§ Records provided
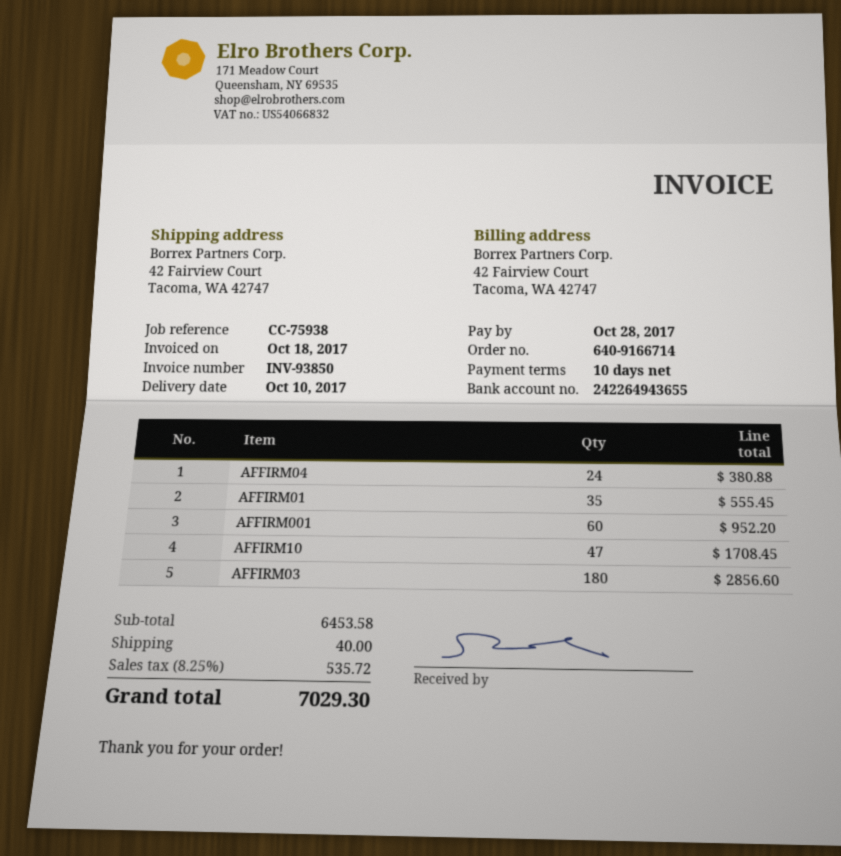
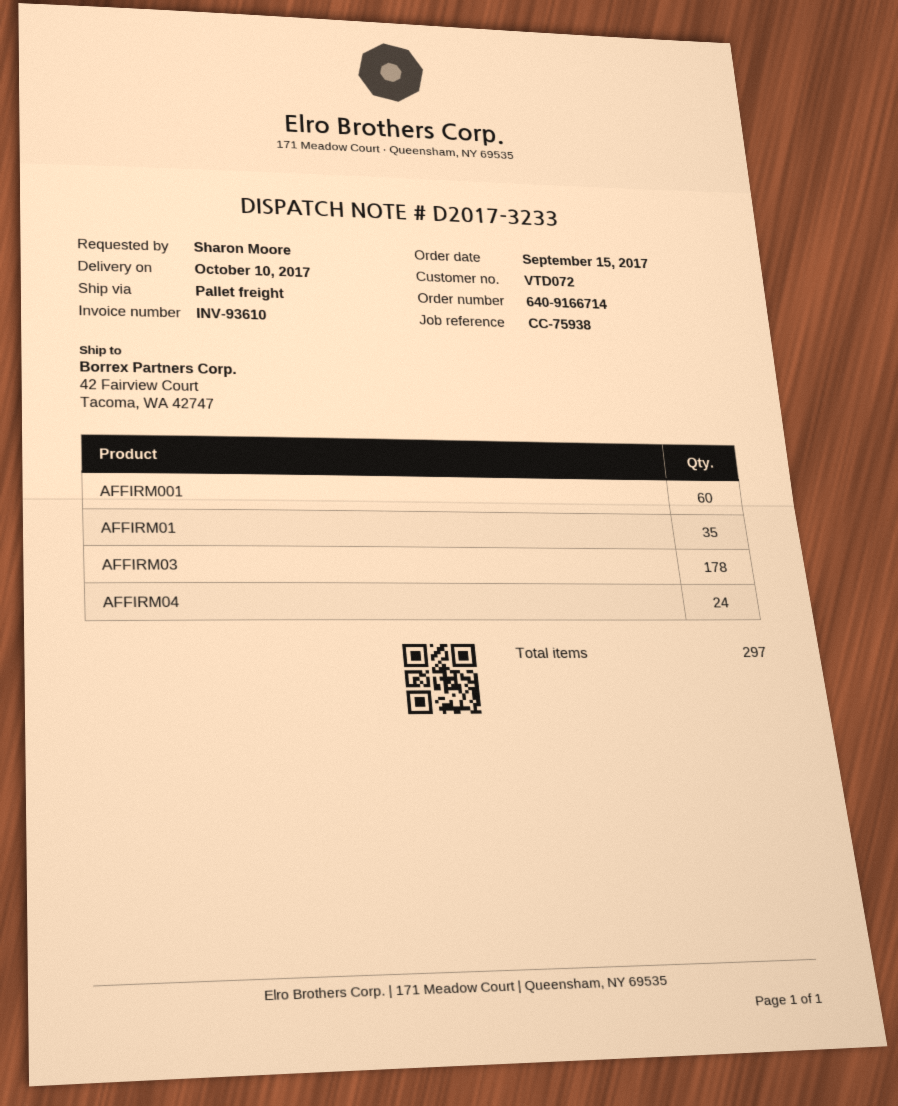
invoice number: INV-93850 -> INV-93610
AFFIRM10: 47 -> none
AFFIRM03: 180 -> 178

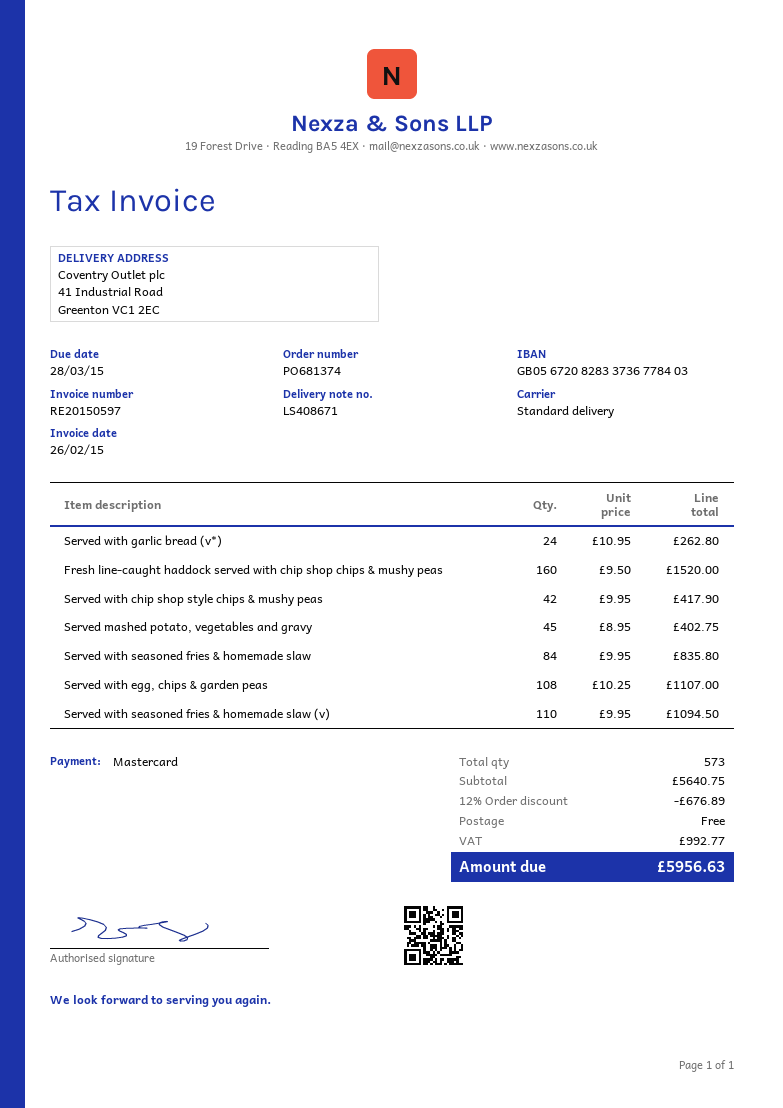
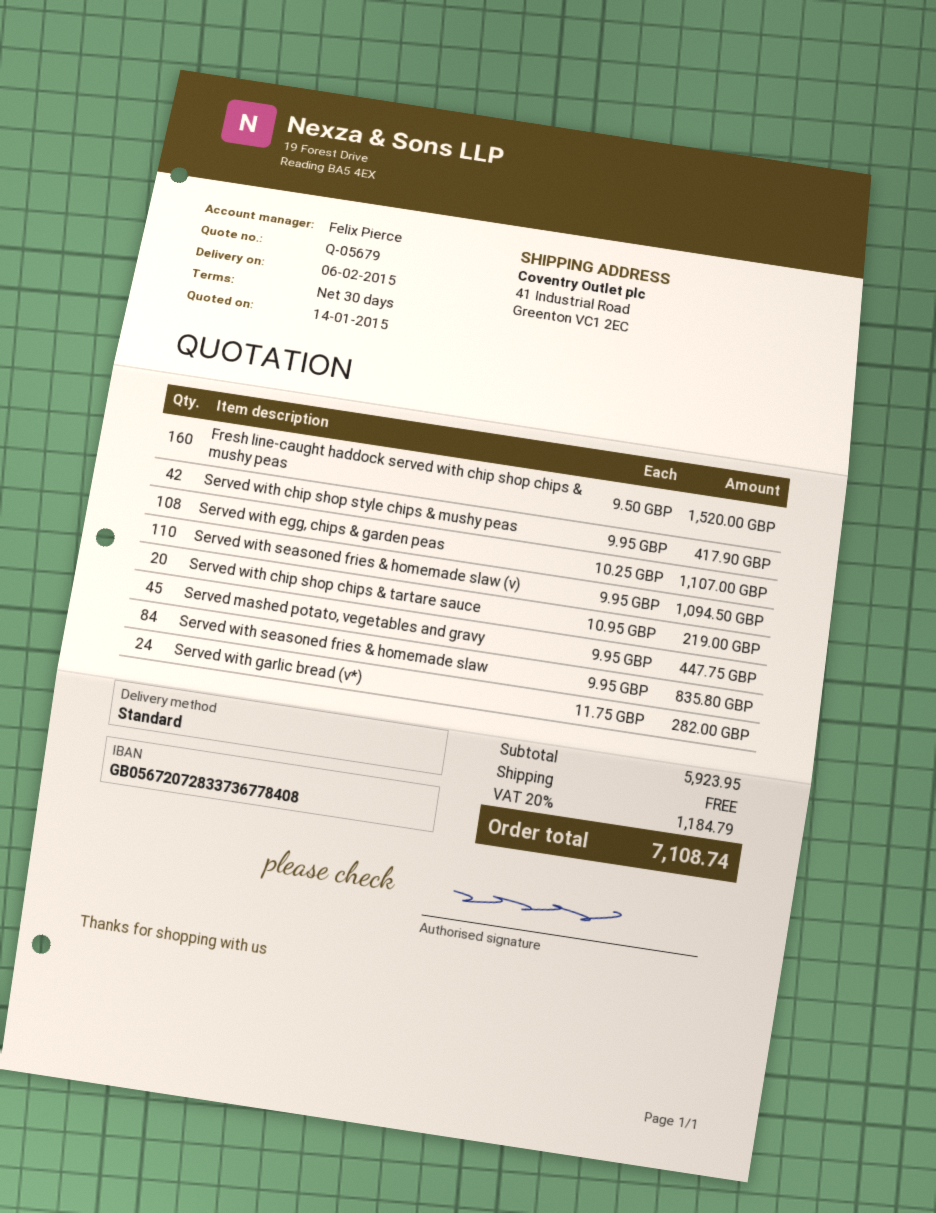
bank account: GB05672082833736778403 -> GB05672072833736778408
Served with garlic bread (v*): 24 x 10.95 = 262.80 -> 24 x 11.75 = 282.00
Served mashed potato, vegetables and gravy: 45 x 8.95 = 402.75 -> 45 x 9.95 = 447.75
Served with chip shop chips & tartare sauce: none -> 20 x 10.95 = 219.00
subtotal: 5640.75 -> 5923.95
discount: 12% = 676.89 -> none
tax: 992.77 -> 1184.79
total: 5956.63 -> 7108.74

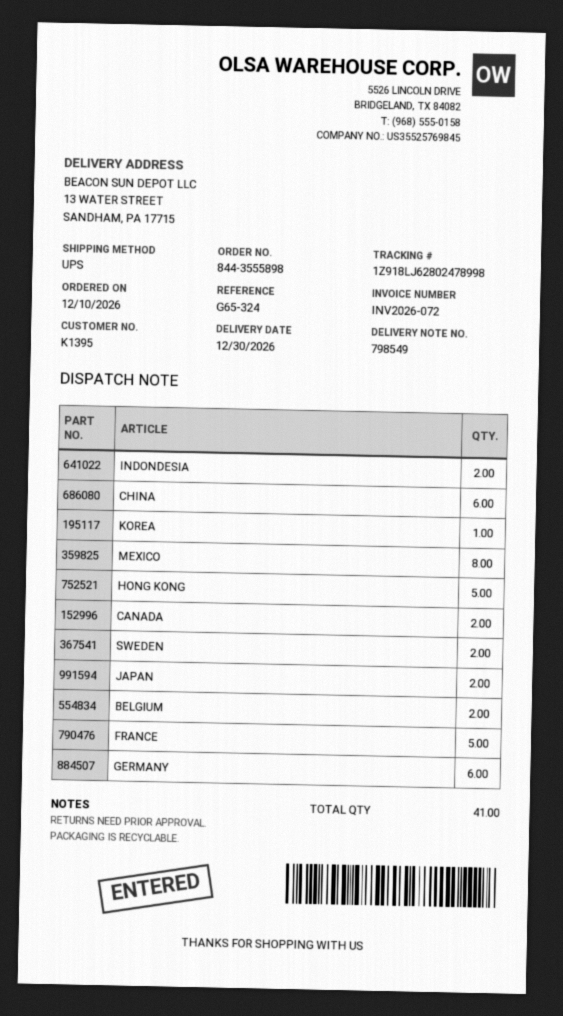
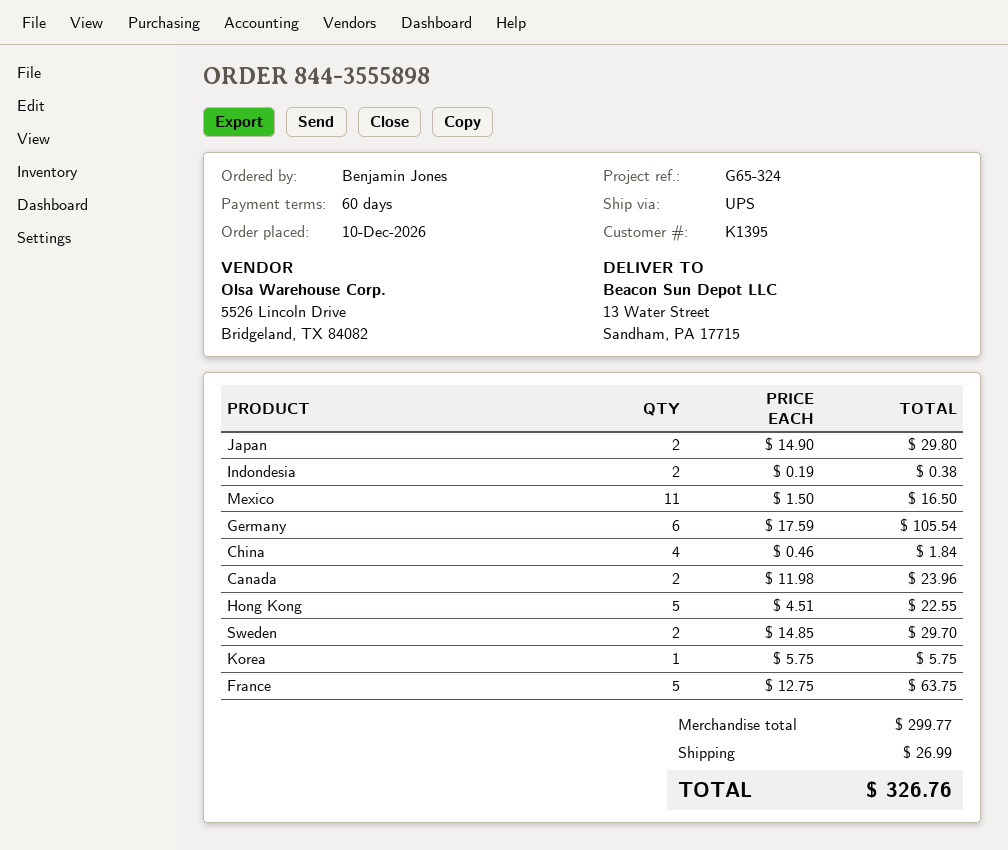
CHINA: 6 -> 4
MEXICO: 8 -> 11
BELGIUM: 2 -> none

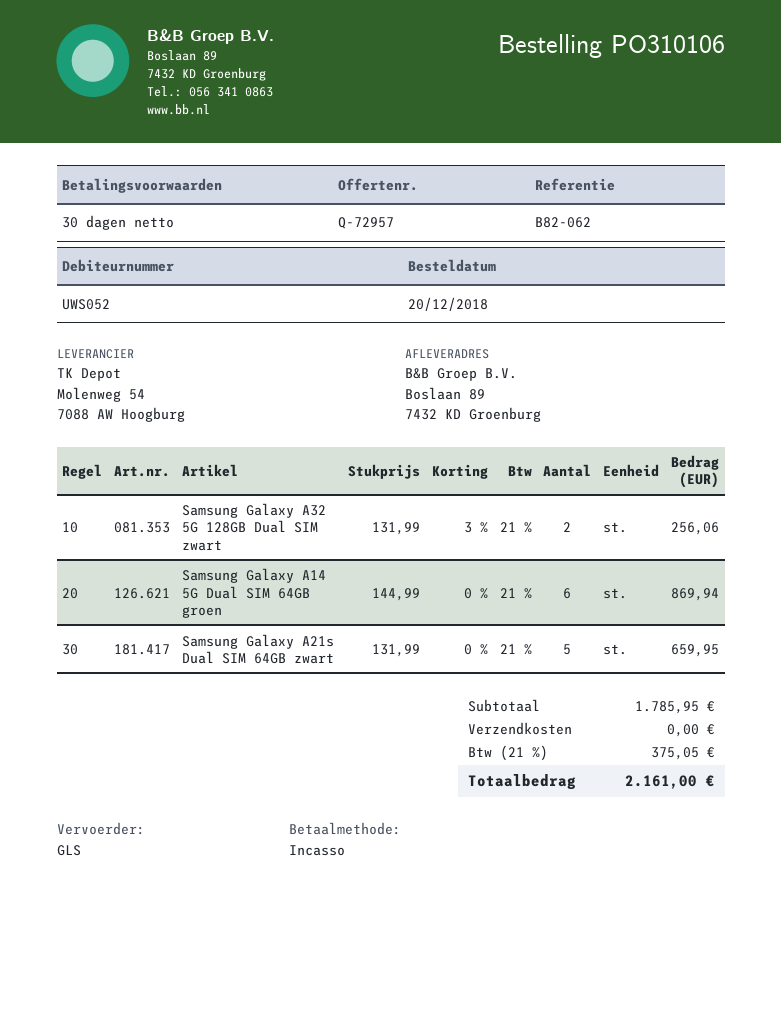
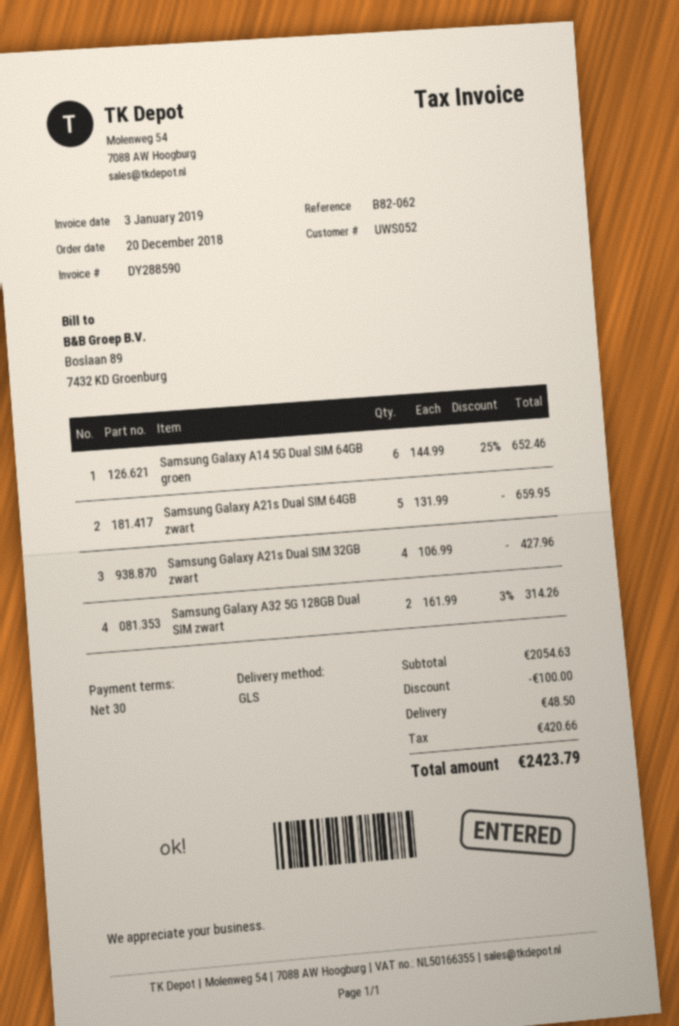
Samsung Galaxy A32 5G 128GB Dual SIM zwart: 2 x 131.99 - 3% = 256.06 -> 2 x 161.99 - 3% = 314.26
Samsung Galaxy A14 5G Dual SIM 64GB groen: 6 x 144.99 = 869.94 -> 6 x 144.99 - 25% = 652.46
Samsung Galaxy A21s Dual SIM 32GB zwart: none -> 4 x 106.99 = 427.96
subtotal: 1785.95 -> 2054.63
discount: none -> 100.00
shipping: 0.00 -> 48.50
tax: 375.05 -> 420.66
total: 2161.00 -> 2423.79

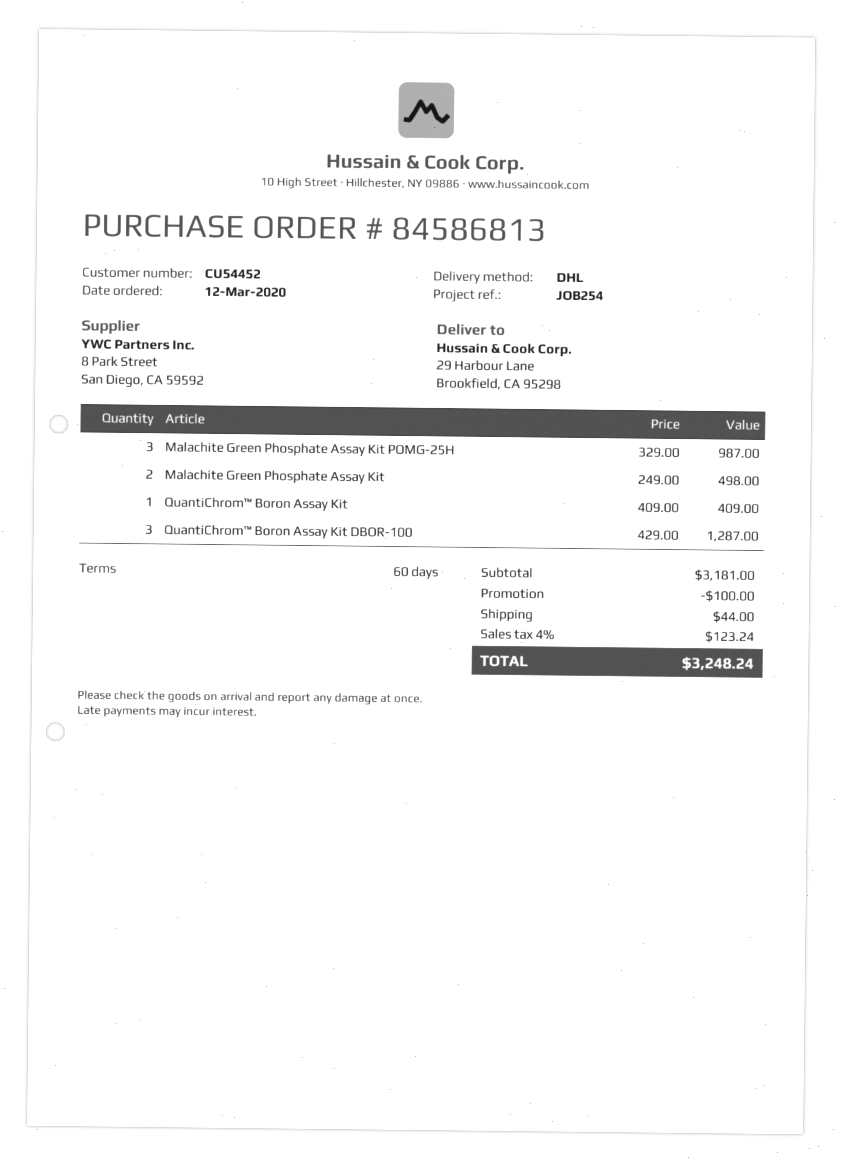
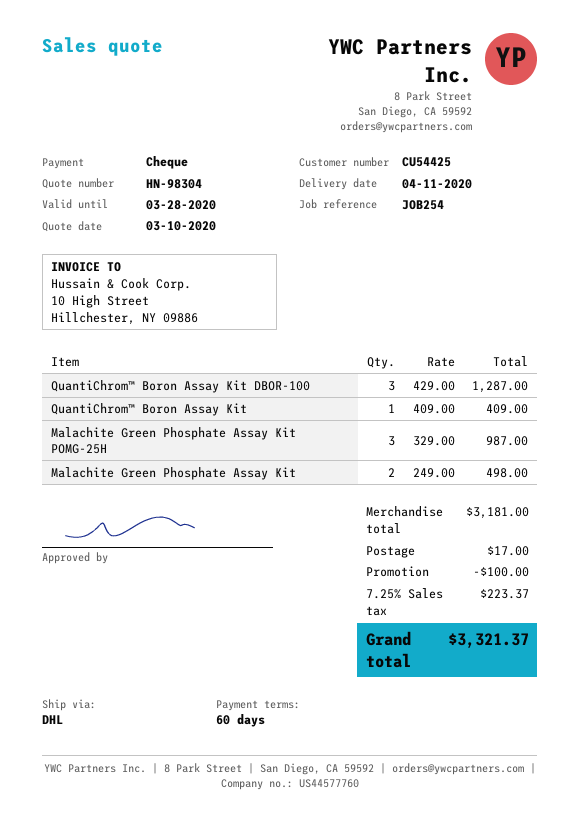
customer number: CU54452 -> CU54425
shipping: 44.00 -> 17.00
tax: 4% = 123.24 -> 7.25% = 223.37
total: 3248.24 -> 3321.37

§ Exercise
Your job is to copy each entry exactly as written; the pictures do not go in.

§ Expected answer
invoice number: INV-93850 -> INV-93610
AFFIRM10: 47 -> none
AFFIRM03: 180 -> 178

bank account: GB05672082833736778403 -> GB05672072833736778408
Served with garlic bread (v*): 24 x 10.95 = 262.80 -> 24 x 11.75 = 282.00
Served mashed potato, vegetables and gravy: 45 x 8.95 = 402.75 -> 45 x 9.95 = 447.75
Served with chip shop chips & tartare sauce: none -> 20 x 10.95 = 219.00
subtotal: 5640.75 -> 5923.95
discount: 12% = 676.89 -> none
tax: 992.77 -> 1184.79
total: 5956.63 -> 7108.74

CHINA: 6 -> 4
MEXICO: 8 -> 11
BELGIUM: 2 -> none

Samsung Galaxy A32 5G 128GB Dual SIM zwart: 2 x 131.99 - 3% = 256.06 -> 2 x 161.99 - 3% = 314.26
Samsung Galaxy A14 5G Dual SIM 64GB groen: 6 x 144.99 = 869.94 -> 6 x 144.99 - 25% = 652.46
Samsung Galaxy A21s Dual SIM 32GB zwart: none -> 4 x 106.99 = 427.96
subtotal: 1785.95 -> 2054.63
discount: none -> 100.00
shipping: 0.00 -> 48.50
tax: 375.05 -> 420.66
total: 2161.00 -> 2423.79

customer number: CU54452 -> CU54425
shipping: 44.00 -> 17.00
tax: 4% = 123.24 -> 7.25% = 223.37
total: 3248.24 -> 3321.37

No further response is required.